WORK TASK:
From the records that follow, copy every line in which "subtotal" appears.

PROVIDED DATA:
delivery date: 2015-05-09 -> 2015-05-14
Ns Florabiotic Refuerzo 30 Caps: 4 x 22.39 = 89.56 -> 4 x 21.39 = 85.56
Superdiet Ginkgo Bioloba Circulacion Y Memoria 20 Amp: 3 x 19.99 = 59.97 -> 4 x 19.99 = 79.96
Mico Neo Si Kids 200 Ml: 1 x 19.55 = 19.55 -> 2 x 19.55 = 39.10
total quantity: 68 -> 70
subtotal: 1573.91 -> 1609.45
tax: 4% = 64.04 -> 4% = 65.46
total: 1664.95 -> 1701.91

---

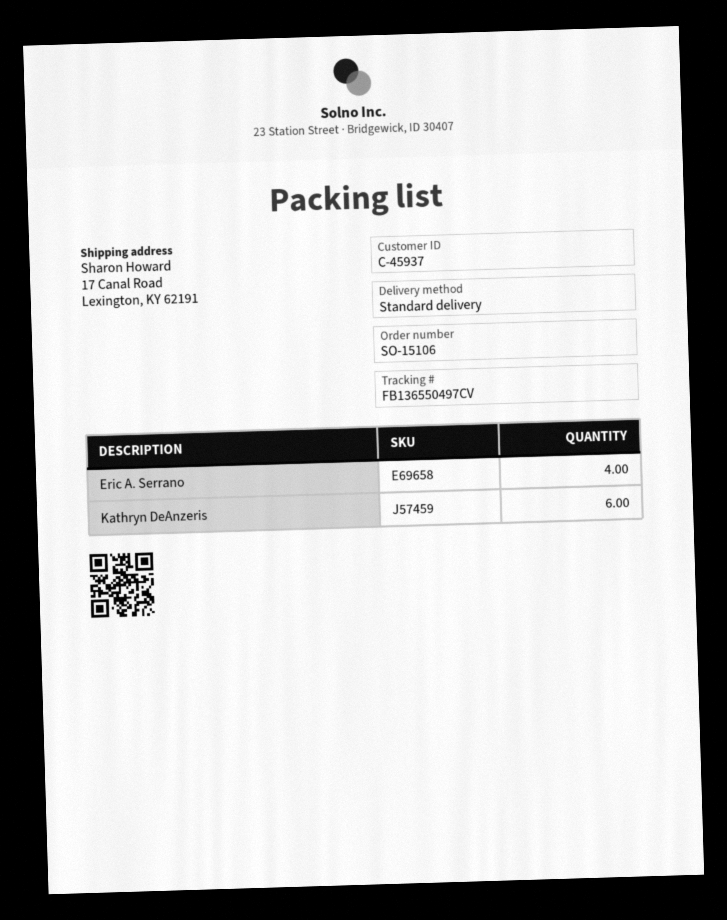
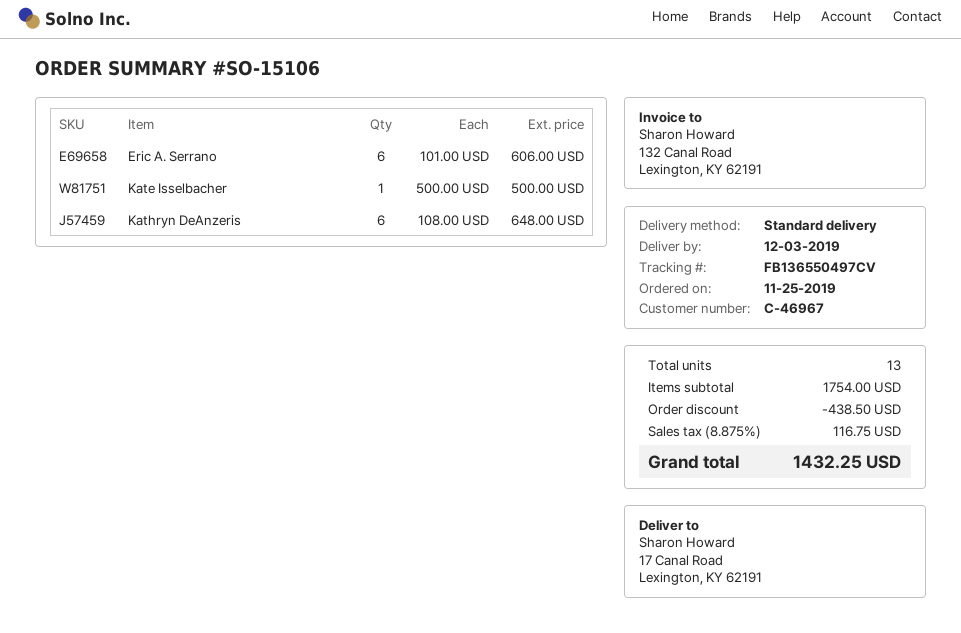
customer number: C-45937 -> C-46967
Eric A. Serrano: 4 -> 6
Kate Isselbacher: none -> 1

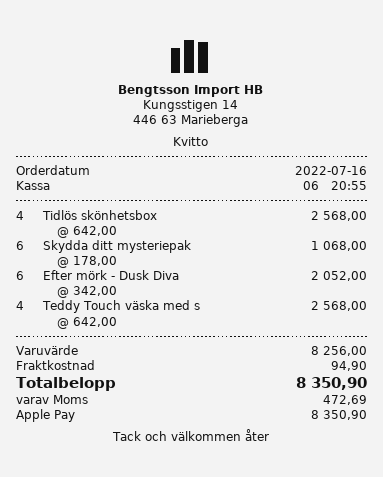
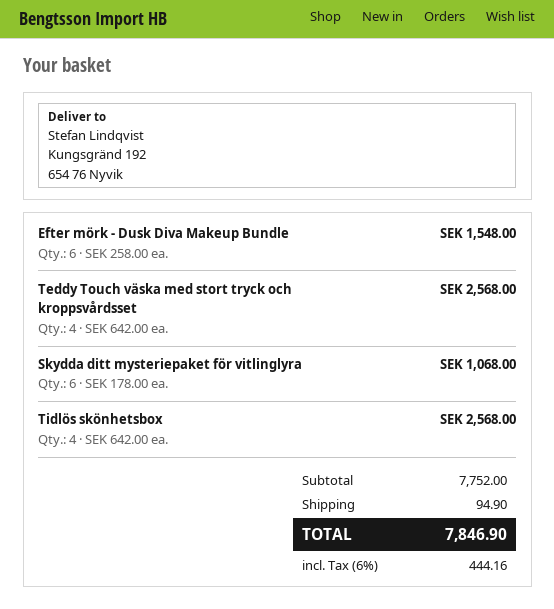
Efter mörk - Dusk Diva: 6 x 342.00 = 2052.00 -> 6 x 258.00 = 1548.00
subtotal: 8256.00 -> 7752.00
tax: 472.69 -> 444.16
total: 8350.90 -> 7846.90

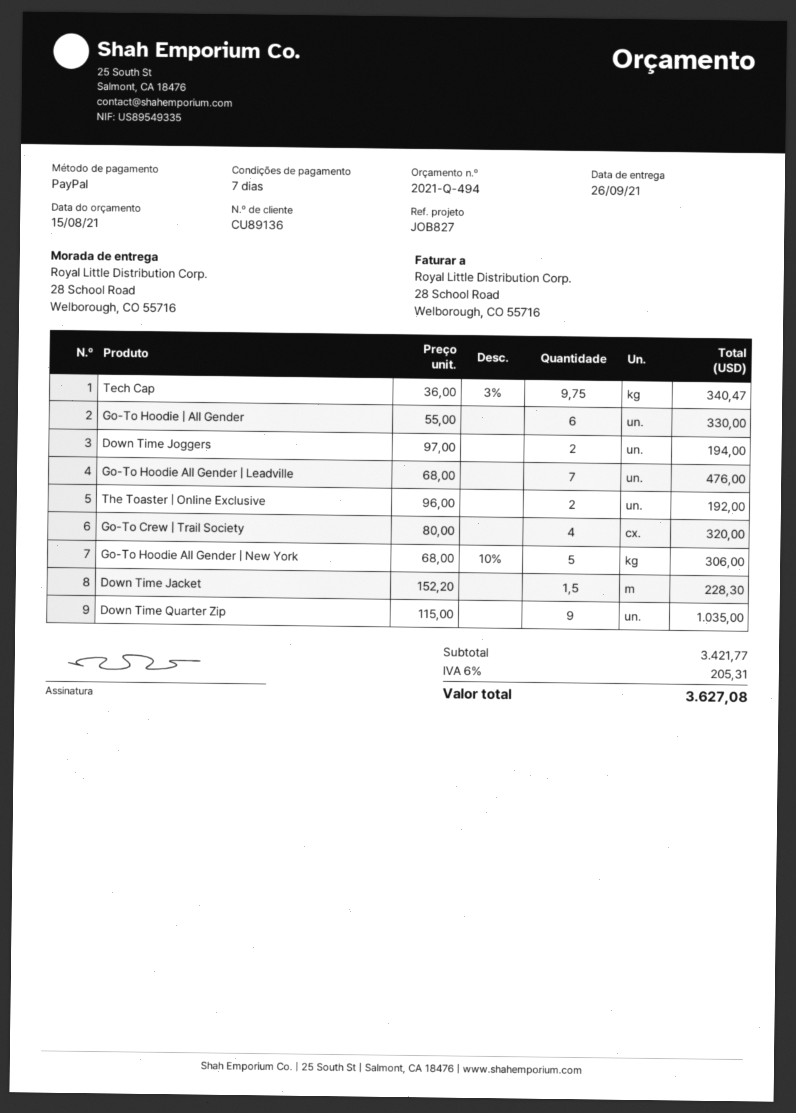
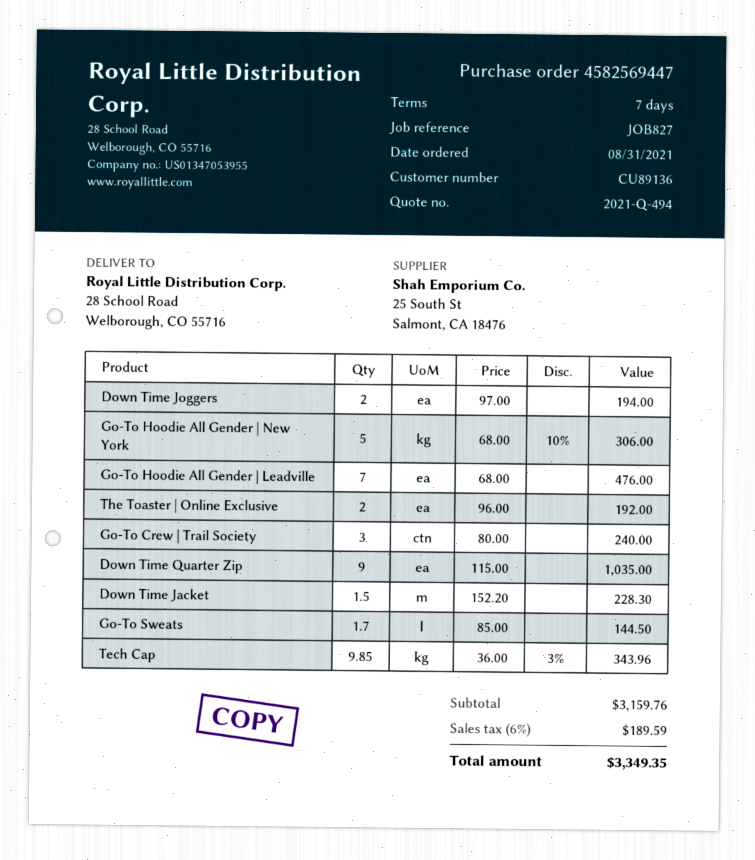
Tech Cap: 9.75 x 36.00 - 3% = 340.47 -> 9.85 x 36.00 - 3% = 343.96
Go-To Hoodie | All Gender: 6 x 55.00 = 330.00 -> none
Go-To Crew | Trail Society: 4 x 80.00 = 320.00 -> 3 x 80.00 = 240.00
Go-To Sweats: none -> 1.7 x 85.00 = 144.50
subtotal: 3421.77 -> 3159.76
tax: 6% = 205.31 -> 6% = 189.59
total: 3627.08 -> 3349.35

==

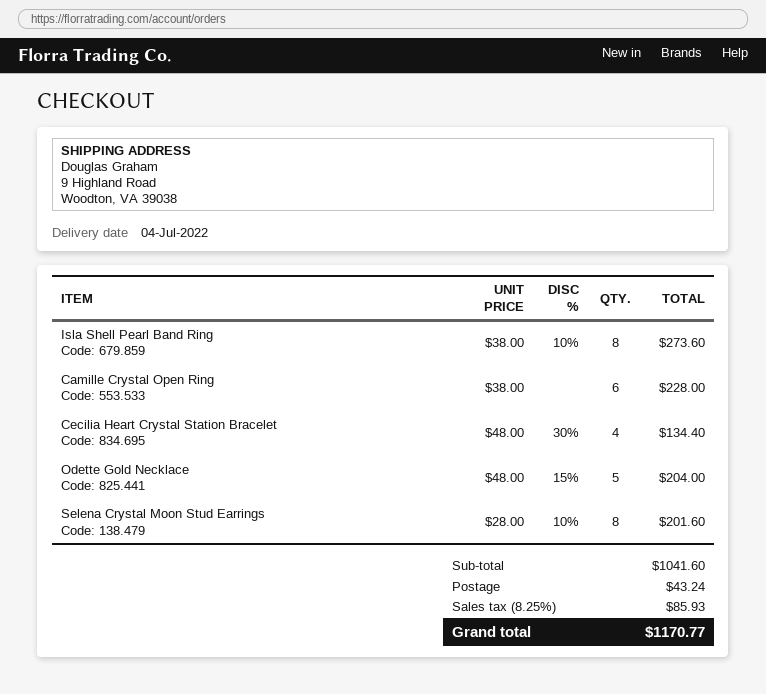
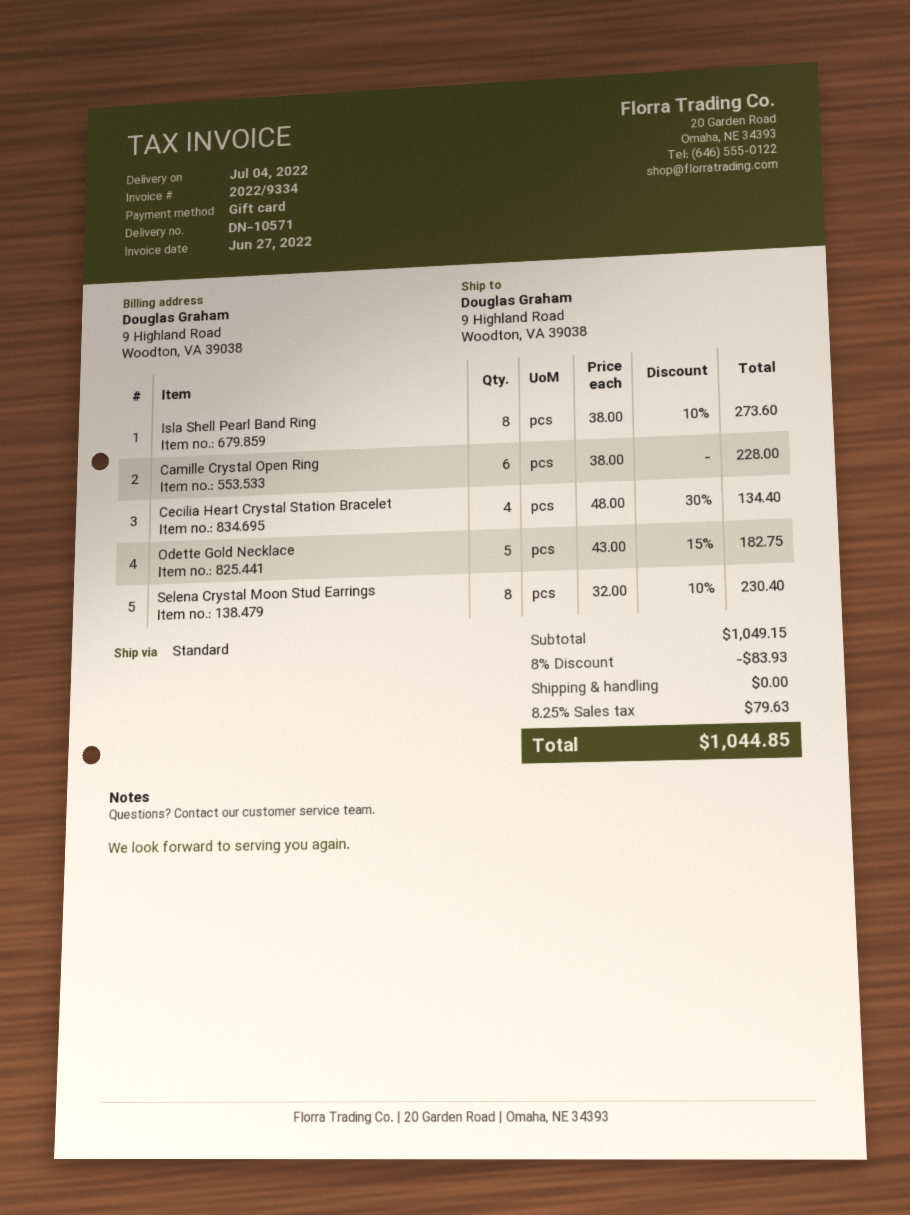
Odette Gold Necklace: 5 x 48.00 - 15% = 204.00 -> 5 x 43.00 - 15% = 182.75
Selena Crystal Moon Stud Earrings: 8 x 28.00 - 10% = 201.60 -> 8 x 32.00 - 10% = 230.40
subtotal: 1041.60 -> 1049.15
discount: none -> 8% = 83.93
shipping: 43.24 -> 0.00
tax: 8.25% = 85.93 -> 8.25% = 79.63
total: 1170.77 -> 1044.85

ANSWER BOX:
subtotal: 1573.91 -> 1609.45
subtotal: 8256.00 -> 7752.00
subtotal: 3421.77 -> 3159.76
subtotal: 1041.60 -> 1049.15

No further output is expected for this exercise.